** INPUT DATA follows **

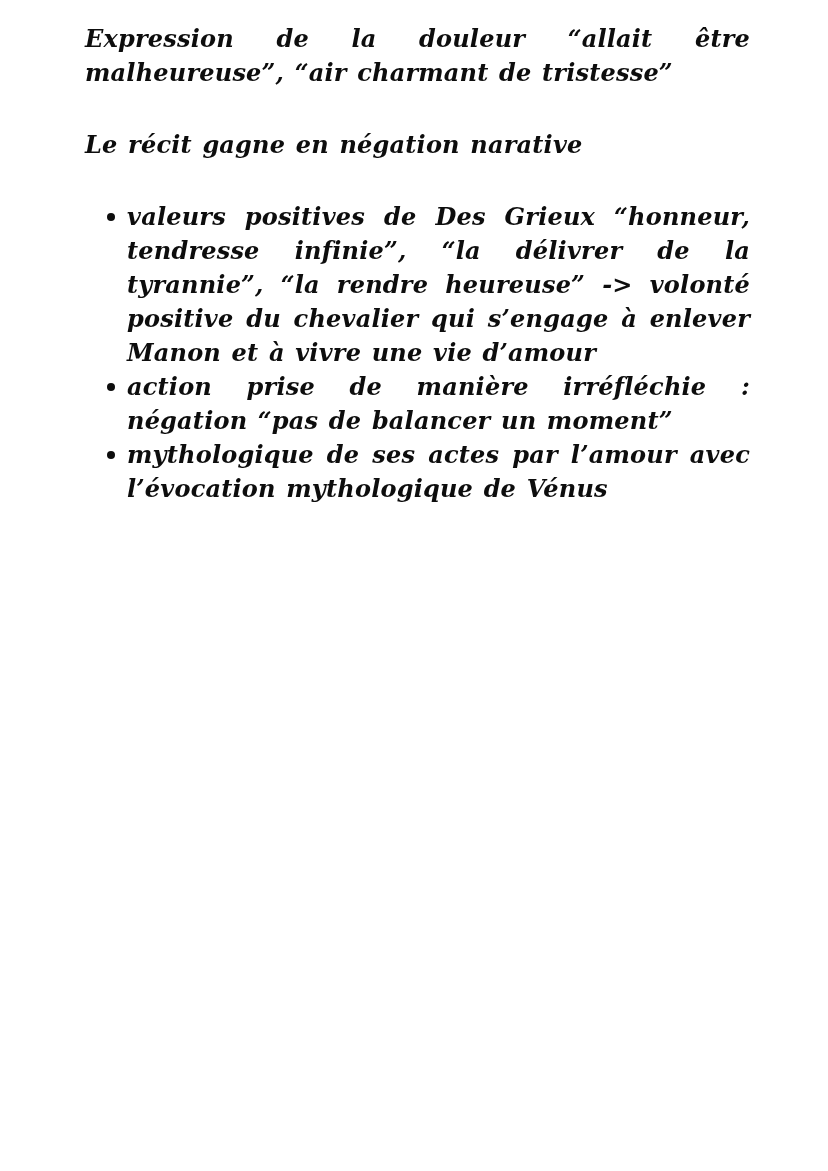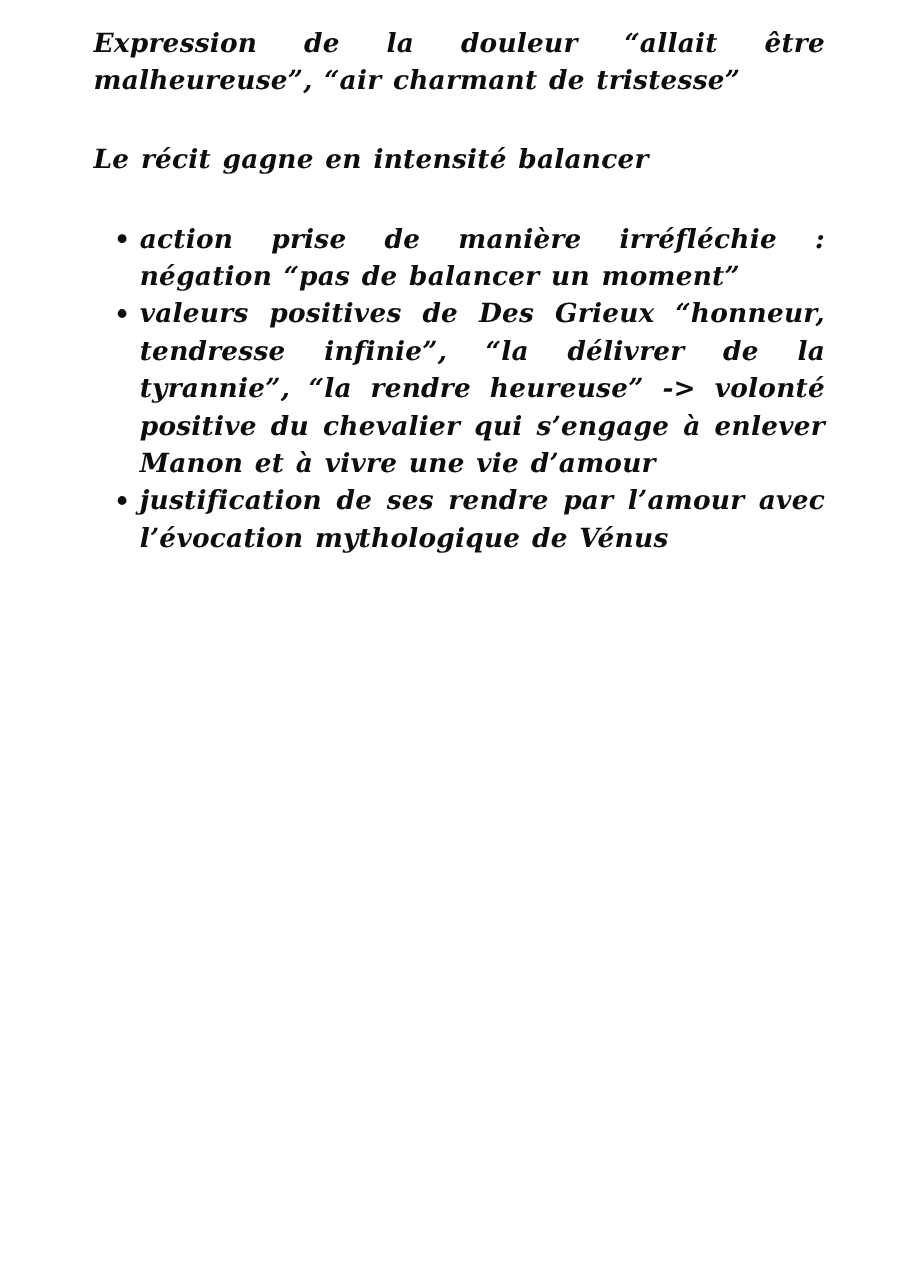--- a/index.html
+++ b/index.html
@@ -63,7 +63,7 @@
 
   <p class="para">Expression de la douleur “allait être malheureuse”, “air charmant de tristesse”</p>
 
-  <p class="para">Le récit gagne en intensité balancer</p>
+  <p class="para">Le récit gagne en négation narative</p>
 
 
   <ul class="notes">

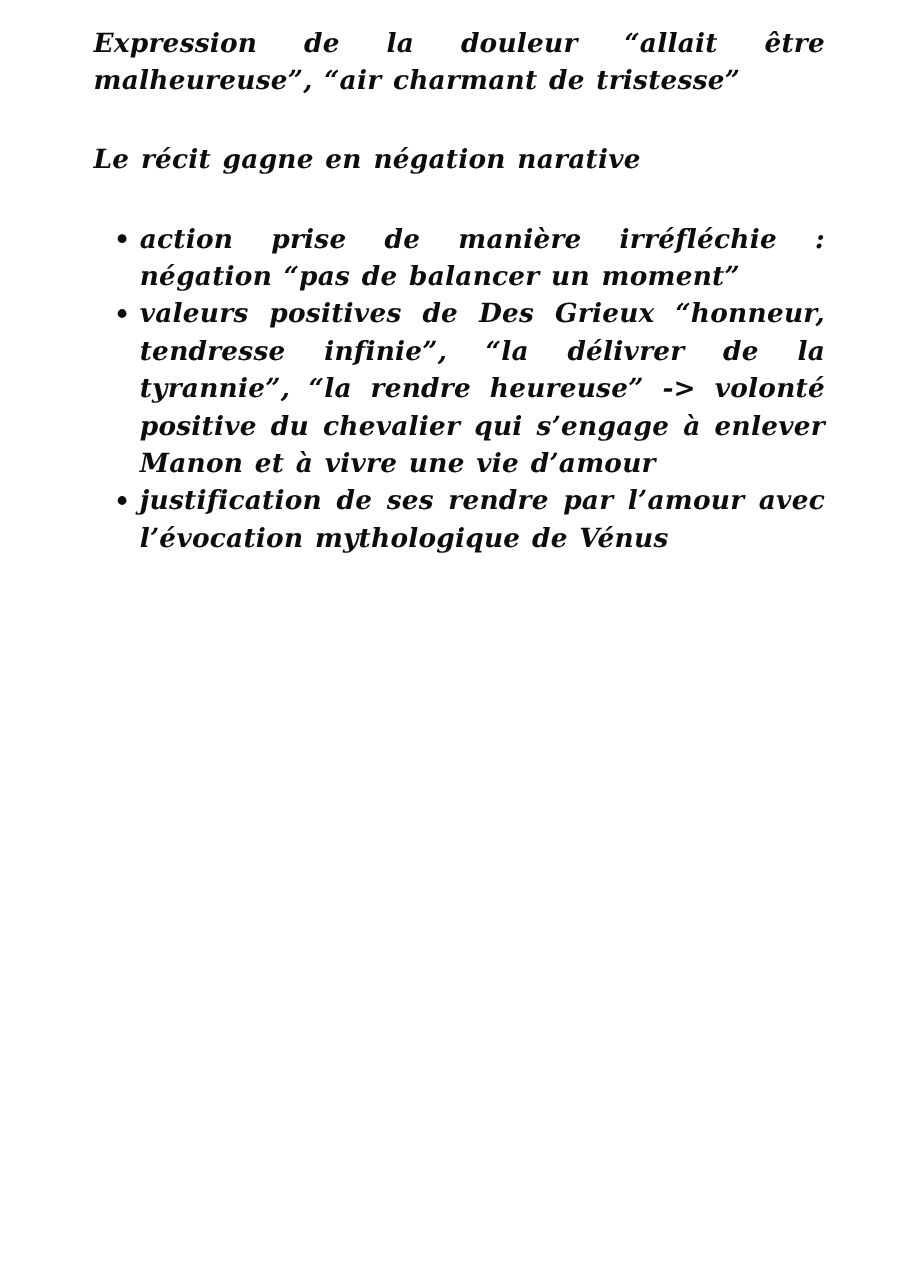--- a/index.html
+++ b/index.html
@@ -69,11 +69,11 @@
   <ul class="notes">
     <li>
       <span class="bullet-dot"></span>
-      <span>action prise de manière irréfléchie : négation “pas de balancer un moment”</span>
+      <span>valeurs positives de Des Grieux “honneur, tendresse infinie”, “la délivrer de la tyrannie”, “la rendre heureuse” -&gt; volonté positive du chevalier qui s’engage à enlever Manon et à vivre une vie d’amour</span>
     </li>
     <li>
       <span class="bullet-dot"></span>
-      <span>valeurs positives de Des Grieux “honneur, tendresse infinie”, “la délivrer de la tyrannie”, “la rendre heureuse” -&gt; volonté positive du chevalier qui s’engage à enlever Manon et à vivre une vie d’amour</span>
+      <span>action prise de manière irréfléchie : négation “pas de balancer un moment”</span>
     </li>
     <li>
       <span class="bullet-dot"></span>

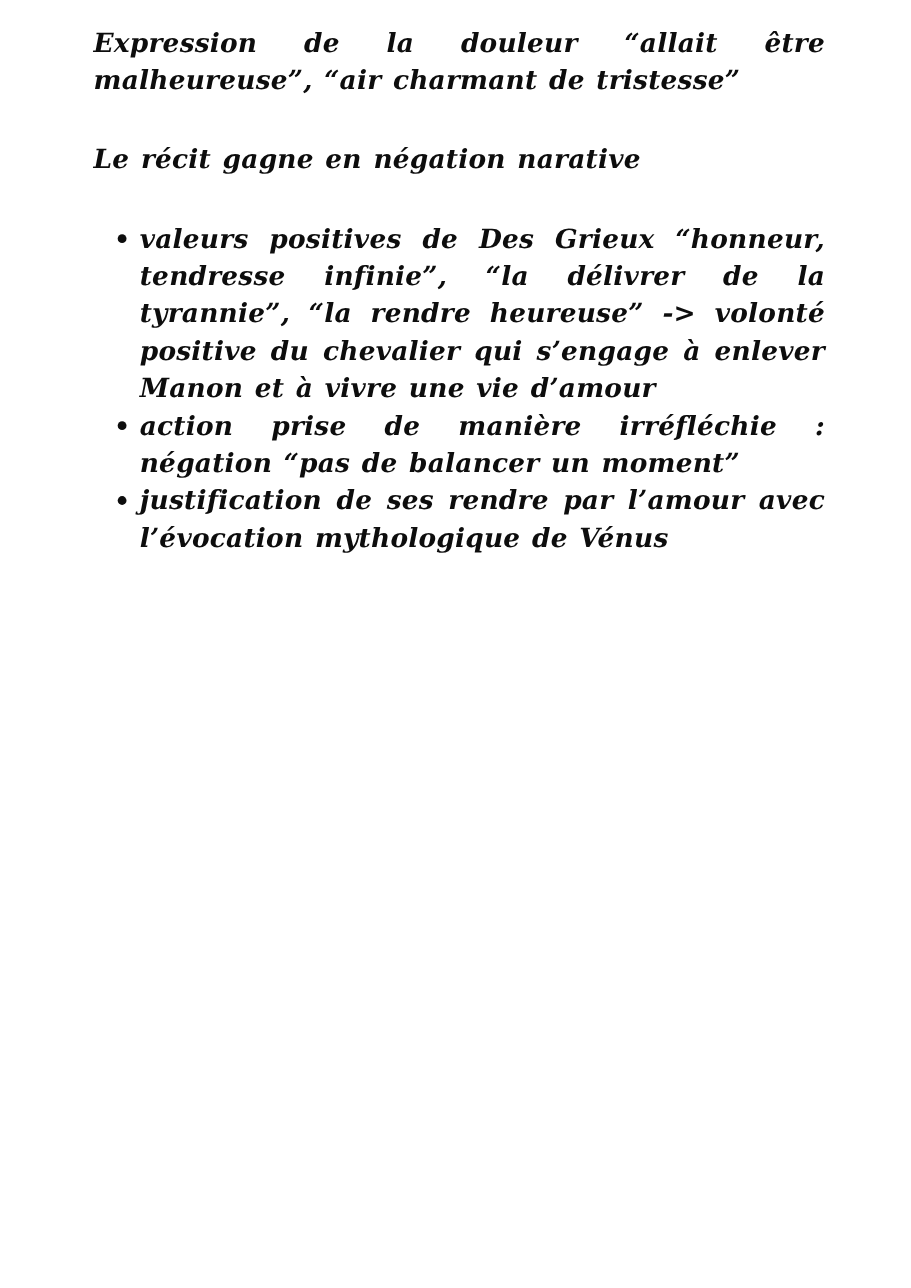--- a/index.html
+++ b/index.html
@@ -77,7 +77,7 @@
     </li>
     <li>
       <span class="bullet-dot"></span>
-      <span>justification de ses rendre par l’amour avec l’évocation mythologique de Vénus</span>
+      <span>mythologique de ses actes par l’amour avec l’évocation mythologique de Vénus</span>
     </li>
   </ul>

** End of INPUT DATA **

WHAT TO PRODUCE: With the images omitted, repeat all the data word for word.

ANSWER SPACE:
--- a/index.html
+++ b/index.html
@@ -63,7 +63,7 @@
 
   <p class="para">Expression de la douleur “allait être malheureuse”, “air charmant de tristesse”</p>
 
-  <p class="para">Le récit gagne en intensité balancer</p>
+  <p class="para">Le récit gagne en négation narative</p>
 
 
   <ul class="notes">

--- a/index.html
+++ b/index.html
@@ -69,11 +69,11 @@
   <ul class="notes">
     <li>
       <span class="bullet-dot"></span>
-      <span>action prise de manière irréfléchie : négation “pas de balancer un moment”</span>
+      <span>valeurs positives de Des Grieux “honneur, tendresse infinie”, “la délivrer de la tyrannie”, “la rendre heureuse” -&gt; volonté positive du chevalier qui s’engage à enlever Manon et à vivre une vie d’amour</span>
     </li>
     <li>
       <span class="bullet-dot"></span>
-      <span>valeurs positives de Des Grieux “honneur, tendresse infinie”, “la délivrer de la tyrannie”, “la rendre heureuse” -&gt; volonté positive du chevalier qui s’engage à enlever Manon et à vivre une vie d’amour</span>
+      <span>action prise de manière irréfléchie : négation “pas de balancer un moment”</span>
     </li>
     <li>
       <span class="bullet-dot"></span>

--- a/index.html
+++ b/index.html
@@ -77,7 +77,7 @@
     </li>
     <li>
       <span class="bullet-dot"></span>
-      <span>justification de ses rendre par l’amour avec l’évocation mythologique de Vénus</span>
+      <span>mythologique de ses actes par l’amour avec l’évocation mythologique de Vénus</span>
     </li>
   </ul>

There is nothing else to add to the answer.